_Brief_
Go through the entries below and copy every line that holds the word "Data".

[Stored items from a collection]
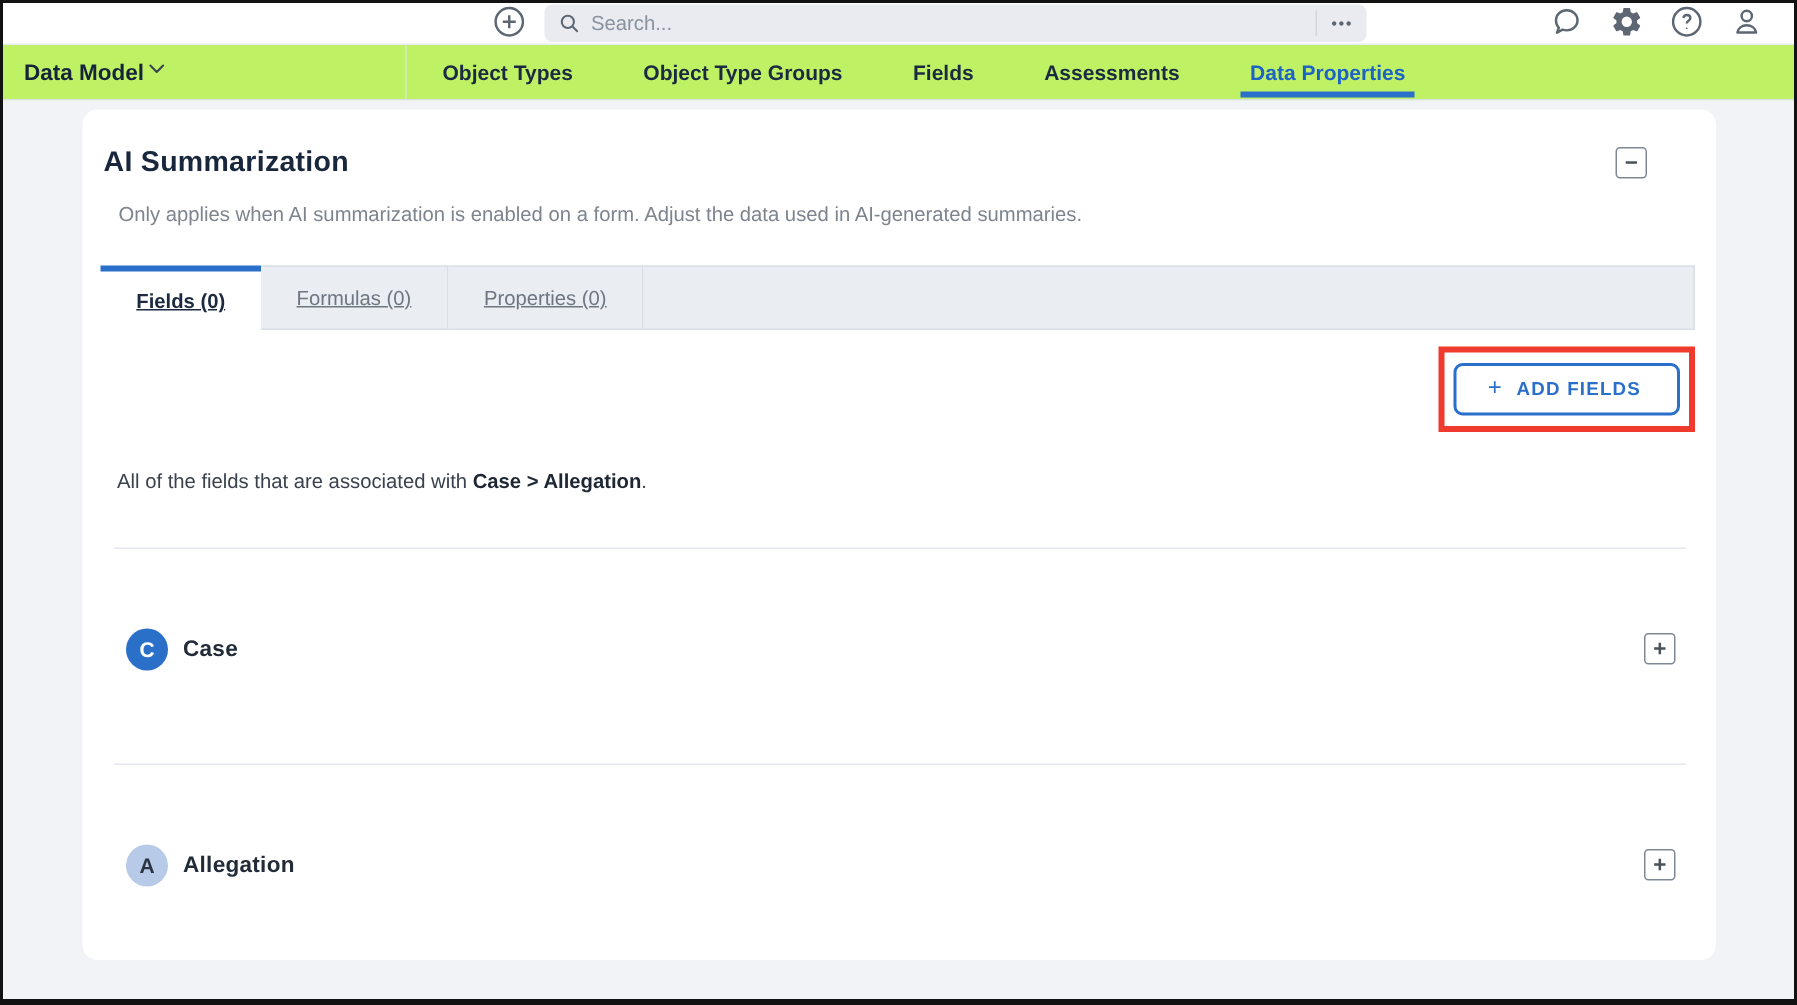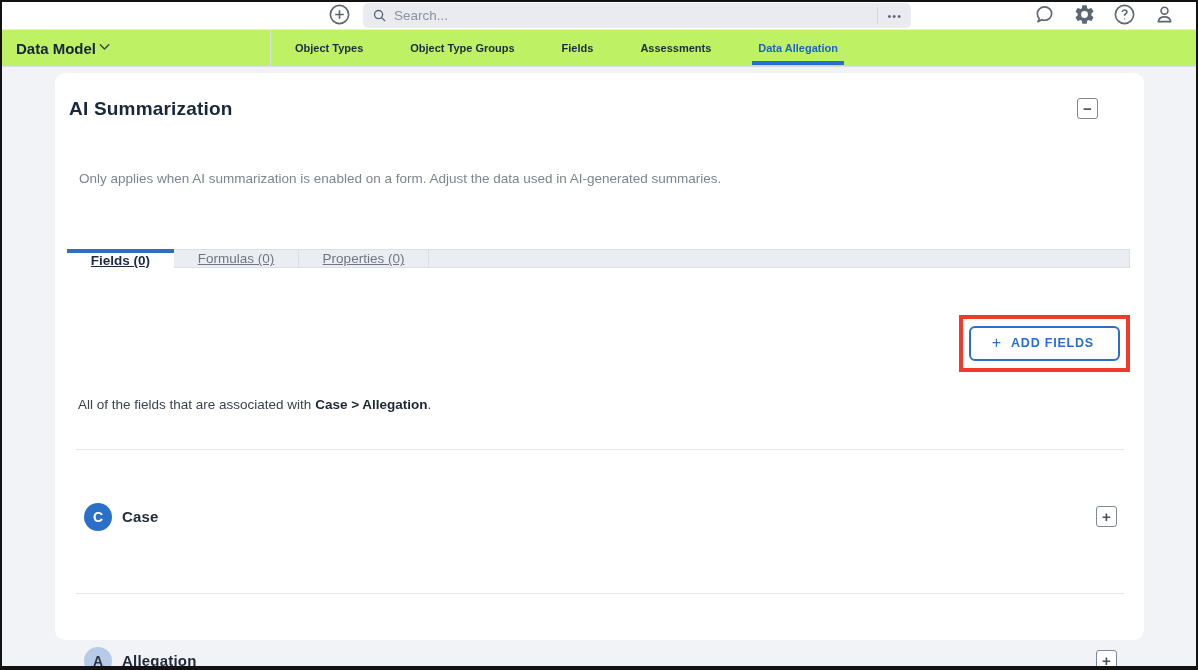--- a/index.html
+++ b/index.html
@@ -54,7 +54,7 @@
   .nav-tabs { display: flex; align-items: stretch; margin-left: 24px; gap: 47px; }
   .nav-tab {
     position: relative; display: flex; align-items: center; cursor: pointer;
-    font-size: 11px; font-weight: 600; color: #1b2a41; white-space: nowrap;
+    font-size: 14px; font-weight: 600; color: #1b2a41; white-space: nowrap;
   }
   .nav-tab.active { color: #1d62c5; }
   .nav-tab.active::after {

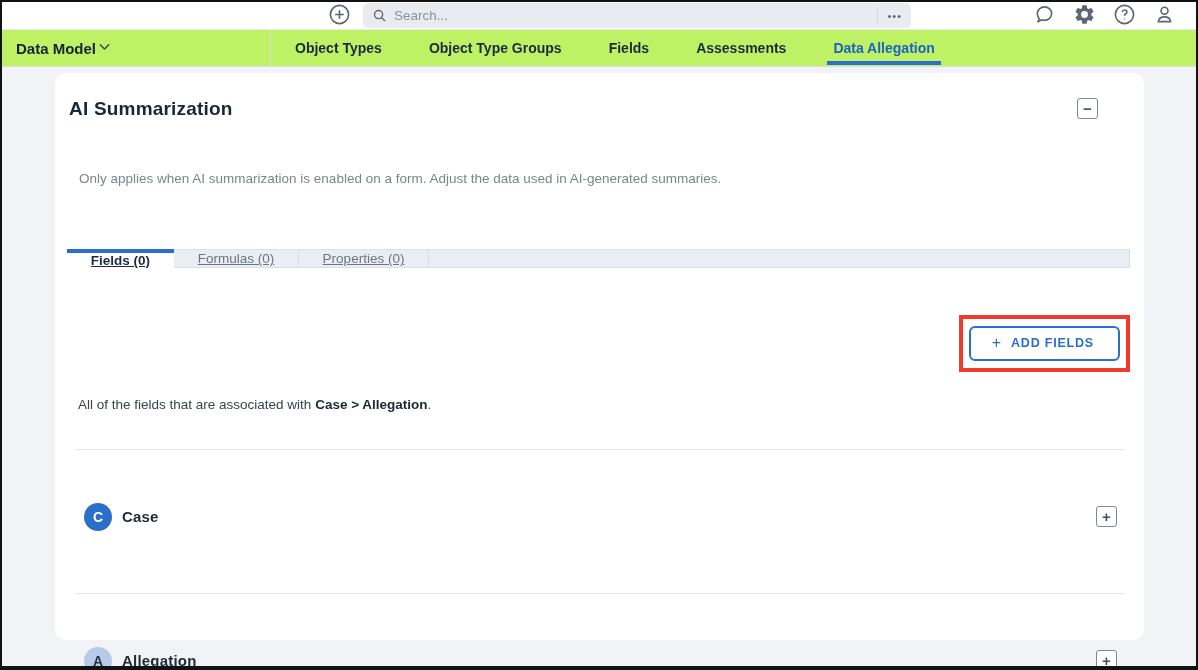--- a/index.html
+++ b/index.html
@@ -203,7 +203,7 @@
       <div class="nav-tab">Object Type Groups</div>
       <div class="nav-tab">Fields</div>
       <div class="nav-tab">Assessments</div>
-      <div class="nav-tab active">Data Allegation</div>
+      <div class="nav-tab active">Data Properties</div>
     </div>
   </nav>
 

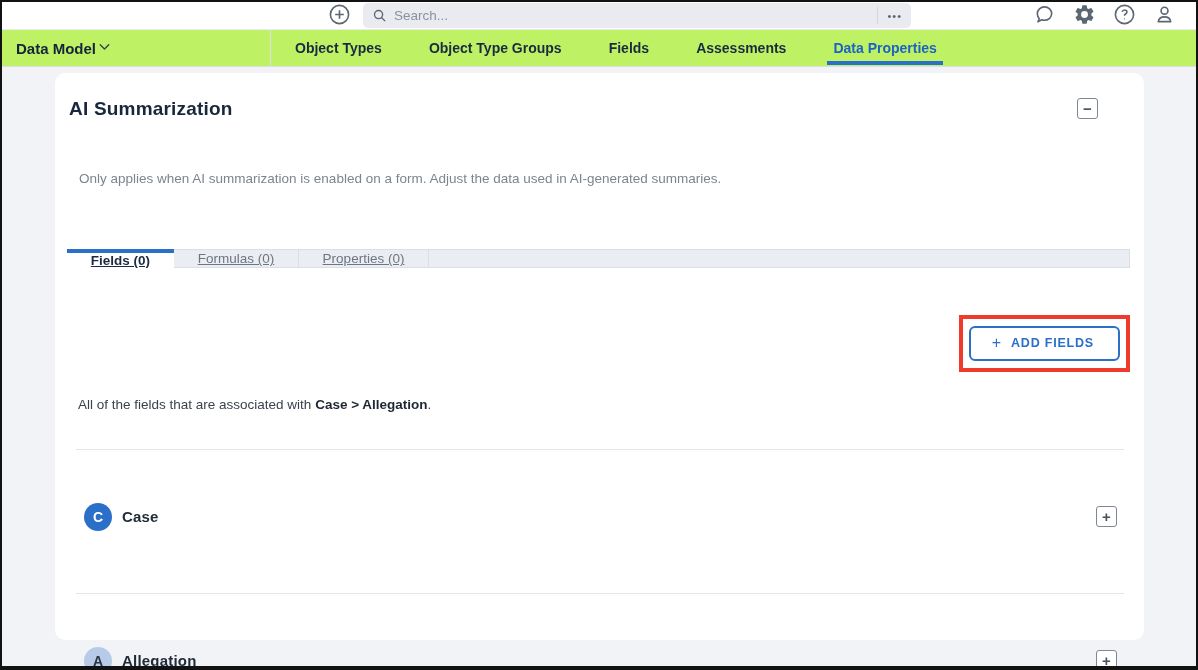--- a/index.html
+++ b/index.html
@@ -67,7 +67,7 @@
   .card {
     background: #fff; border-radius: 10px;
     margin: 6px 52px 13px 53px; height: 567px;
-    display: flex; flex-direction: column; gap: 36px;
+    display: flex; flex-direction: column;
   }
   .card-header {
     display: flex; align-items: flex-start; justify-content: space-between;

_Output_
-      <div class="nav-tab active">Data Allegation</div>
+      <div class="nav-tab active">Data Properties</div>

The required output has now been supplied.